Mandragora, da ex a leader in 90 minuti
Meglio tardi che mai, verrebbe da dire. E a confermarlo, in un certo senso, è stato lo stesso Abate nella conferenza post vittoria contro la Fiorentina. “Mandragora era il tipo di giocatore che cercavamo – ha ribadito il tecnico granata – se vogliamo proporre, abbiamo bisogno di qualità. Lui è un leader, riesce a dirigere e ci dà tanto visto che siamo anche una squadra giovane“. In appena 90 minuti quindi, proprio davanti alla sua ex squadra, il classe ’97 si è (ri)preso la palma di migliore in campo, il ruolo di leader e ha letteralmente salvato il Toro da quello che poteva essere il terzo tracollo di fila. Difficile quindi non chiedersi cosa sarebbe successo al Torino se 4 anni fa fosse stato confermato. Eppure, in Serie A (e non solo) non c’è spazio per i rimpianti. E se è vero che con i se e con i ma non si vincono le partite è altrettanto vero che è bastato il suo ingresso in campo per ridisegnare completamente il Torino di Abate. Mentalmente e tecnicamente.

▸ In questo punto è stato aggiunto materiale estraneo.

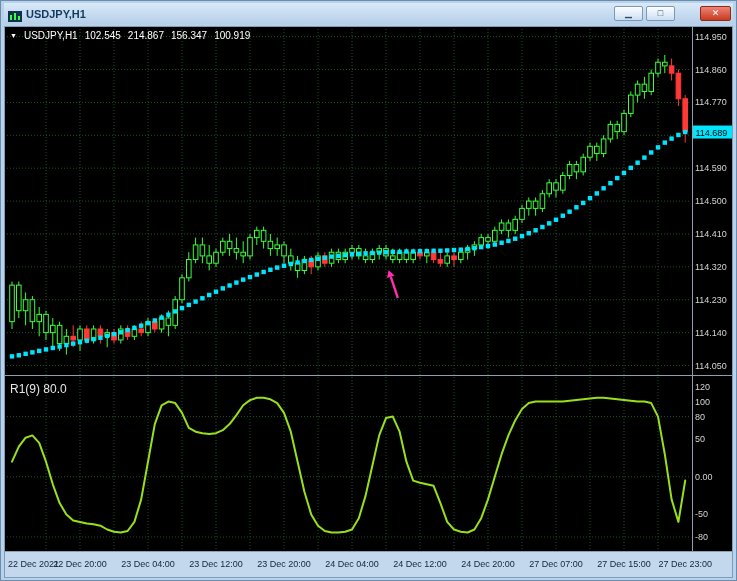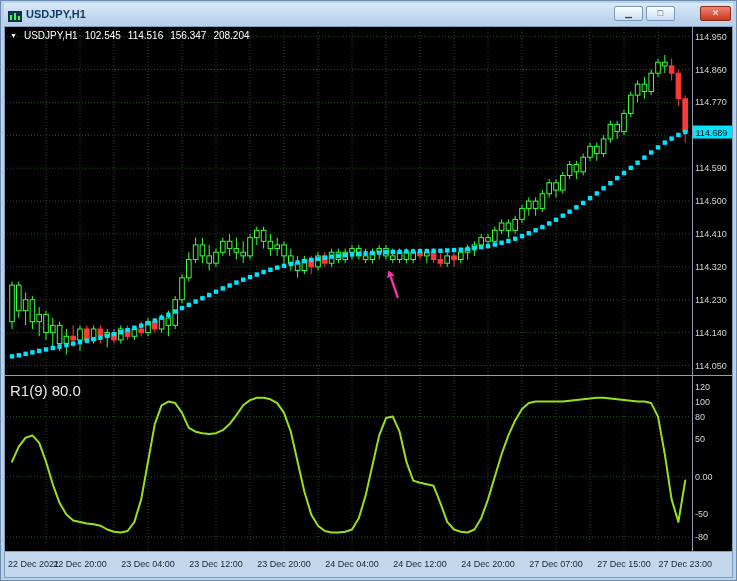--- a/index.html
+++ b/index.html
@@ -39,21 +39,21 @@
     background:#000000;
   }
   .chart-wrap svg{position:absolute;left:0;top:0;}
   svg text{font-family:"Liberation Sans","DejaVu Sans",sans-serif;}
   .ohlc{
     position:absolute;left:5px;top:3px;color:#ffffff;font-size:10px;
     display:flex;gap:7px;align-items:center;pointer-events:none;
   }
   .ohlc .dd{font-size:7px;color:#ffffff;}
   .ind-label{
-    position:absolute;left:5px;top:355px;color:#e6e6e6;font-size:15px;pointer-events:none;
+    position:absolute;left:5px;top:355px;color:#e6e6e6;font-size:12px;pointer-events:none;
   }
   .price-axis-overlay{position:absolute;right:0;top:0;width:41px;height:523px;}
   .time-axis-overlay{position:absolute;left:0;bottom:0;width:100%;height:26px;}
 </style>
 </head>
 <body>
 
 <div class="window">
   <div class="titlebar">
     <span class="cicon">
@@ -451,23 +451,23 @@
         <text x="483" y="540" fill="#10263c" font-size="9" text-anchor="middle">24 Dec 20:00</text>
         <text x="551" y="540" fill="#10263c" font-size="9" text-anchor="middle">27 Dec 07:00</text>
         <text x="619" y="540" fill="#10263c" font-size="9" text-anchor="middle">27 Dec 15:00</text>
         <text x="680.1999999999999" y="540" fill="#10263c" font-size="9" text-anchor="middle">27 Dec 23:00</text>
       </svg>
 
     <div class="ohlc">
       <span class="dd">▼</span>
       <span>USDJPY,H1</span>
       <span>102.545</span>
-      <span>114.516</span>
+      <span>214.867</span>
       <span>156.347</span>
-      <span>208.204</span>
+      <span>100.919</span>
     </div>
 
     <div class="ind-label">R1(9) 80.0</div>
 
     <div class="price-axis-overlay"></div>
     <div class="time-axis-overlay"></div>
   </div>
 </div>
 
 </body></html>

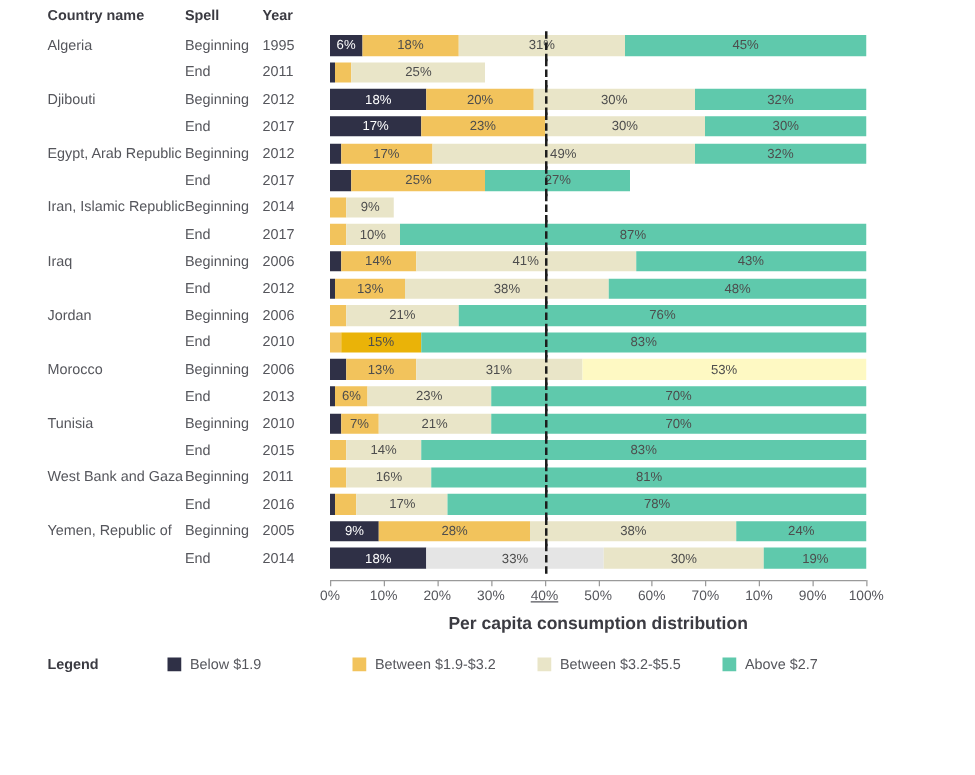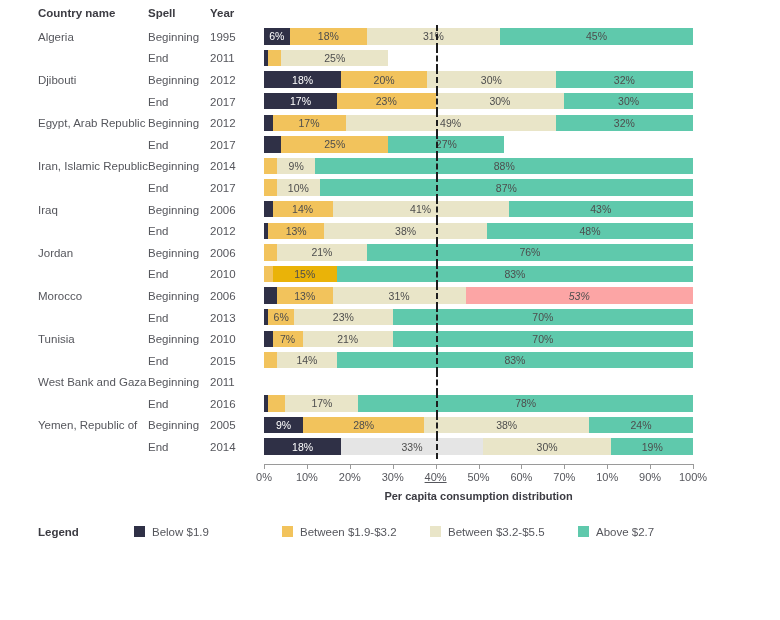--- a/index.html
+++ b/index.html
@@ -132,21 +132,21 @@
     color: #55565c;
     transform: translateX(-50%);
     white-space: nowrap;
   }
   .axis-title {
     position: absolute;
     top: 32px;
     left: 2px;
     width: 429px;
     text-align: center;
-    font-size: 11px;
+    font-size: 14px;
     color: #3b3b42;
     font-weight: 600;
   }
 
   
   .legend {
     display: flex;
     align-items: center;
     margin-top: 22px;
     padding-left: 38px;
@@ -281,21 +281,20 @@
         </div>
       </div>
       <div class="row">
         <div class="col-country">Iran, Islamic Republic of</div>
         <div class="col-spell">Beginning</div>
         <div class="col-year">2014</div>
         <div class="col-plot">
           <div class="barwrap">
             <div class="seg s1" style="background: rgb(242, 195, 92); width: 3%;"></div>
             <div class="seg s2" style="background: rgb(233, 229, 200); width: 9%;">9%</div>
-            <div class="seg s3" style="background: rgb(95, 201, 172); width: 88%;">88%</div>
           </div>
           <div class="refline">
             <i style="left: 173.6px;"></i>
           </div>
         </div>
       </div>
       <div class="row">
         <div class="col-country"></div>
         <div class="col-spell">End</div>
         <div class="col-year">2017</div>
@@ -374,21 +373,21 @@
       </div>
       <div class="row">
         <div class="col-country">Morocco</div>
         <div class="col-spell">Beginning</div>
         <div class="col-year">2006</div>
         <div class="col-plot">
           <div class="barwrap">
             <div class="seg s0" style="background: rgb(47, 48, 70); width: 3%;"></div>
             <div class="seg s1" style="background: rgb(242, 195, 92); width: 13%;">13%</div>
             <div class="seg s2" style="background: rgb(233, 229, 200); width: 31%;">31%</div>
-            <div class="seg s3" style="background: #fca5a5; width: 53%; font-style: italic;">53%</div>
+            <div class="seg s3" style="background: #fef9c3; width: 53%;">53%</div>
           </div>
           <div class="refline">
             <i style="left: 173.6px;"></i>
           </div>
         </div>
       </div>
       <div class="row">
         <div class="col-country"></div>
         <div class="col-spell">End</div>
         <div class="col-year">2013</div>
@@ -433,20 +432,25 @@
           <div class="refline">
             <i style="left: 173.6px;"></i>
           </div>
         </div>
       </div>
       <div class="row">
         <div class="col-country">West Bank and Gaza</div>
         <div class="col-spell">Beginning</div>
         <div class="col-year">2011</div>
         <div class="col-plot">
+          <div class="barwrap">
+            <div class="seg s1" style="background: rgb(242, 195, 92); width: 3%;"></div>
+            <div class="seg s2" style="background: rgb(233, 229, 200); width: 16%;">16%</div>
+            <div class="seg s3" style="background: rgb(95, 201, 172); width: 81%;">81%</div>
+          </div>
           <div class="refline">
             <i style="left: 173.6px;"></i>
           </div>
         </div>
       </div>
       <div class="row">
         <div class="col-country"></div>
         <div class="col-spell">End</div>
         <div class="col-year">2016</div>
         <div class="col-plot">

Toro, Mandragora ridisegna il centrocampo
Se da un punto di vista dell’atteggiamento Mandragora si è dimostrato da subito un trascinatore, rimettendo in carreggiata il Toro e riaprendo una partita che sembrava ormai chiusa, è tecnicamente e tatticamente che ha offerto la risposta che mancava ad Abate. Avere un play, un regista in grado di prendersi finalmente sulle spalle la manovra dei granata regala infatti ad Abate la possibilità di schierare un centrocampo a tre ampliando le soluzioni tattiche del mister. E libera quei giocatori che fin ora erano stati adattati dal tecnico per fare di necessità virtù. Con l’arrivo di Mandragora Fitz-Jim (così come a Gineitis o Casadei) può finalmente liberarsi della responsabilità di impostare il gioco, tornando ad osare maggiormente negli inserimenti e a giocare da mezzala, suo ruolo naturale. Con un peso in meno sulle spalle e una maggior libertà non solo di gioco ma anche e soprattutto mentale.
Alla prima occasione, dunque, Mandragora ha indossato i panni del jolly che in un colpo solo ha aiutato il tecnico, i compagni e fornito una soluzione in più al Toro là davanti, regalando al mister un centrocampista in grado anche di centrare la porta a distanza di metri. E d’altronde lo aveva detto lui stesso al suo arrivo al Filadelfia: “avevo lasciato qualcosa in sospeso e sono contento di tornare […] per dare una mano ai miei compagni e alla squadra“. Detto, fatto: è proprio il caso di dire ben tornato Mandragora.